The impact tsunami slammed a kilometre and a half into Larsa before the drawback dragged half the city’s inhabitants to their deaths. Caught at the farthest extent of the wave’s force, Alivia had been slammed around by the flood. Old reflexes honed over the years steered the car through the chaos until its motor eventually died.

Fortunately, she was less than a kilometre from the hab-tenement, so didn’t have far to go. Alivia sprinted uphill, the water level dropping the higher she went. The streets were thick with people, some looking down in horror at the drowned coastline, others sensibly packing their belongings.

Alivia pushed on, finally reaching her hab, a mid-level stack of bare plascrete and dirty glass on the edge of the walled starport.

‘Clever boy,’ she said, seeing the hab shutter pulled down over their ground-floor residency. She ran over and banged her fists on the bare metal.

‘Jeph, open up, it’s me!’ she yelled. ‘Hurry, we’ve got to get out of the city.’

Alivia hit the shutter again, and it rose with a clatter of turning gears and rattling chains. She ducked under as soon as there was enough room and took a quick inventory. Miska and little Vivyen clutched their father’s overalls, their sleepy faces lined with worry.

‘Liv, what’s going on?’ asked Jeph, doing a poor job of keeping the fear from his voice. She took his hand and steadied him with gentle stimulation of his pituitary gland to produce a burst of endorphins.

‘We’ve got to go. Now,’ she said. ‘Get the girls ready.’

Jeph knew her well enough to know not to argue.

‘Yeah, sure, Liv,’ he said, calm without knowing why. ‘Where are we going?’

‘South,’ said Alivia as Jeph began wrapping the girls in heavy outdoor coats before helping them pull on their boots.

‘The cargo-five ready to go?’ asked Alivia, bending to retrieve a burnished metal gun-case from a cavity she’d cut in the floor beneath their bed. There was a gun in it, yes, but that wasn’t what was most precious to her in there.

‘Yeah, Liv, just like always.’

‘Good,’ she said, stuffing the gun-case into her kit bag.

‘This why you always say we got to keep it fuelled?’ asked Jeph. ‘In case of trouble?’
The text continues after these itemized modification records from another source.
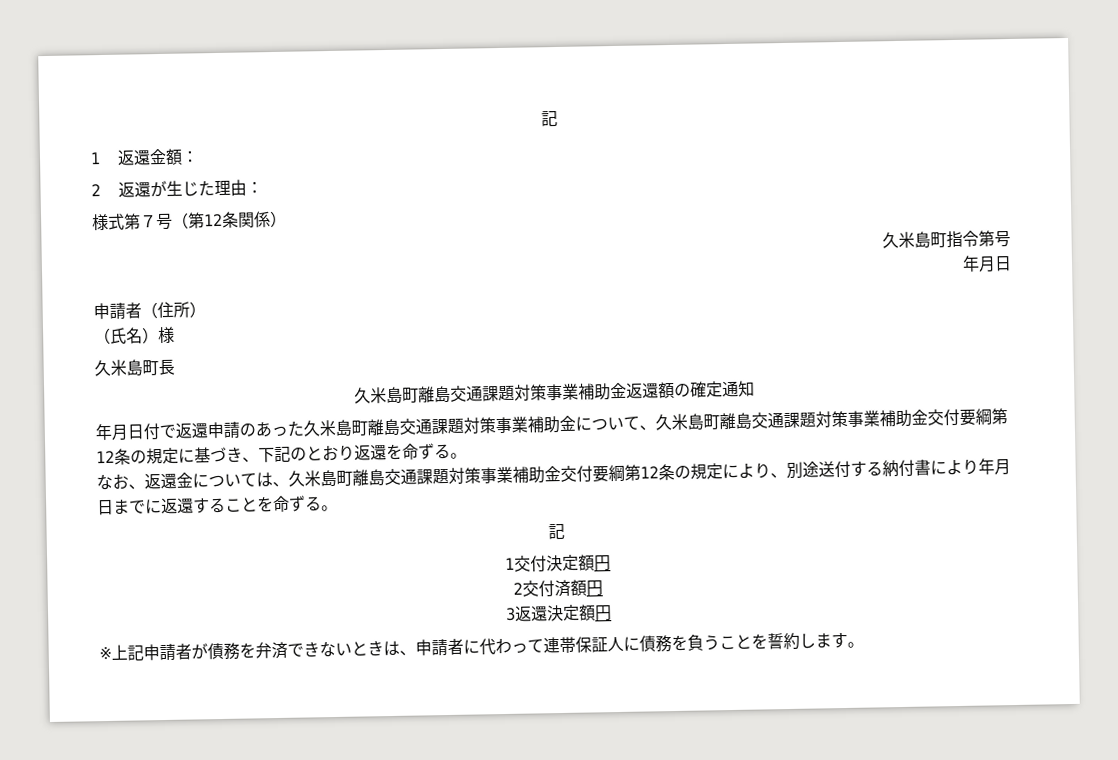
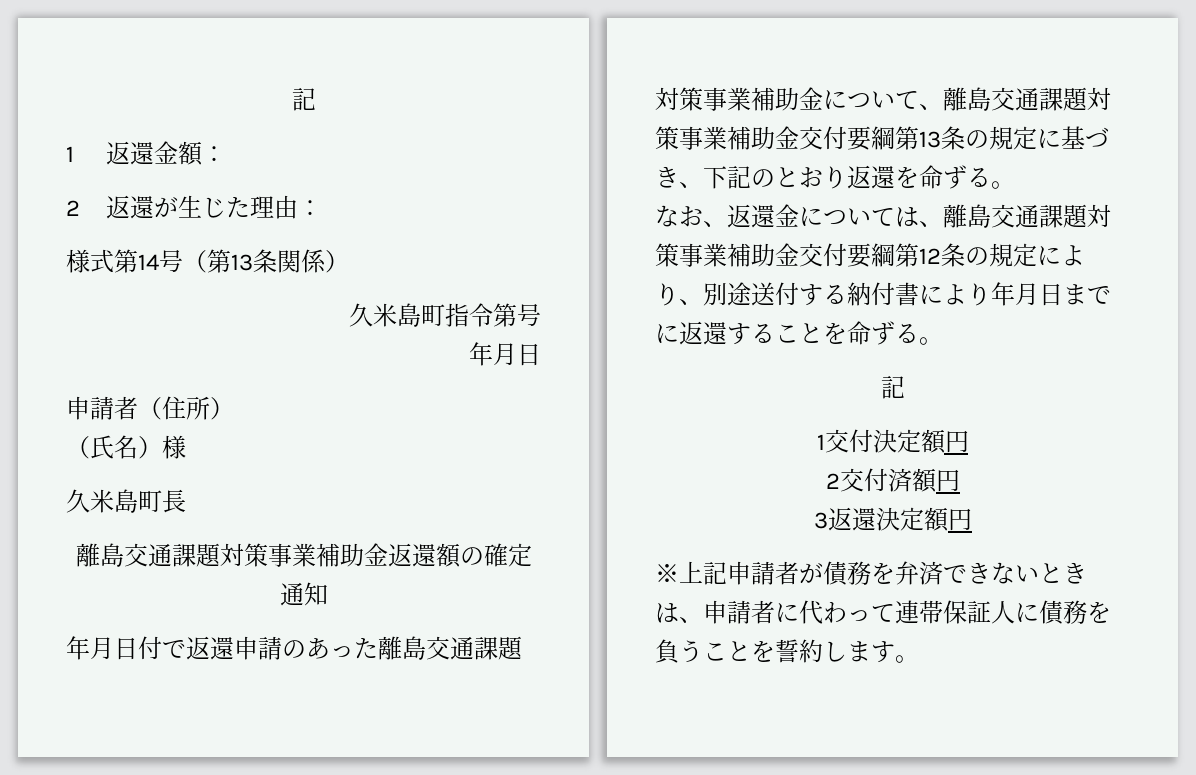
- 様式第７号（第12条関係）
+ 様式第14号（第13条関係）
- 久米島町離島交通課題対策事業補助金返還額の確定通知
+ 離島交通課題対策事業補助金返還額の確定通知
- 年月日付で返還申請のあった久米島町離島交通課題対策事業補助金について、久米島町離島交通課題対策事業補助金交付要綱第12条の規定に基づき、下記のとおり返還を命ずる。
+ 年月日付で返還申請のあった離島交通課題対策事業補助金について、離島交通課題対策事業補助金交付要綱第13条の規定に基づき、下記のとおり返還を命ずる。
- なお、返還金については、久米島町離島交通課題対策事業補助金交付要綱第12条の規定により、別途送付する納付書により年月日までに返還することを命ずる。
+ なお、返還金については、離島交通課題対策事業補助金交付要綱第12条の規定により、別途送付する納付書により年月日までに返還することを命ずる。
She nodded and his shoulders sagged in relief.

‘You know, I always worried it was so you could get out quick if you ever decided you’d had enough of us.’

Alivia didn’t have the heart to tell him both reasons were true.

Miska started crying. Alivia fought the urge to pull her close. She didn’t have time for sentimentality. As one of Molech’s principal port facilities, Larsa was sure to come under attack from Legion forces. She couldn’t be here when that happened.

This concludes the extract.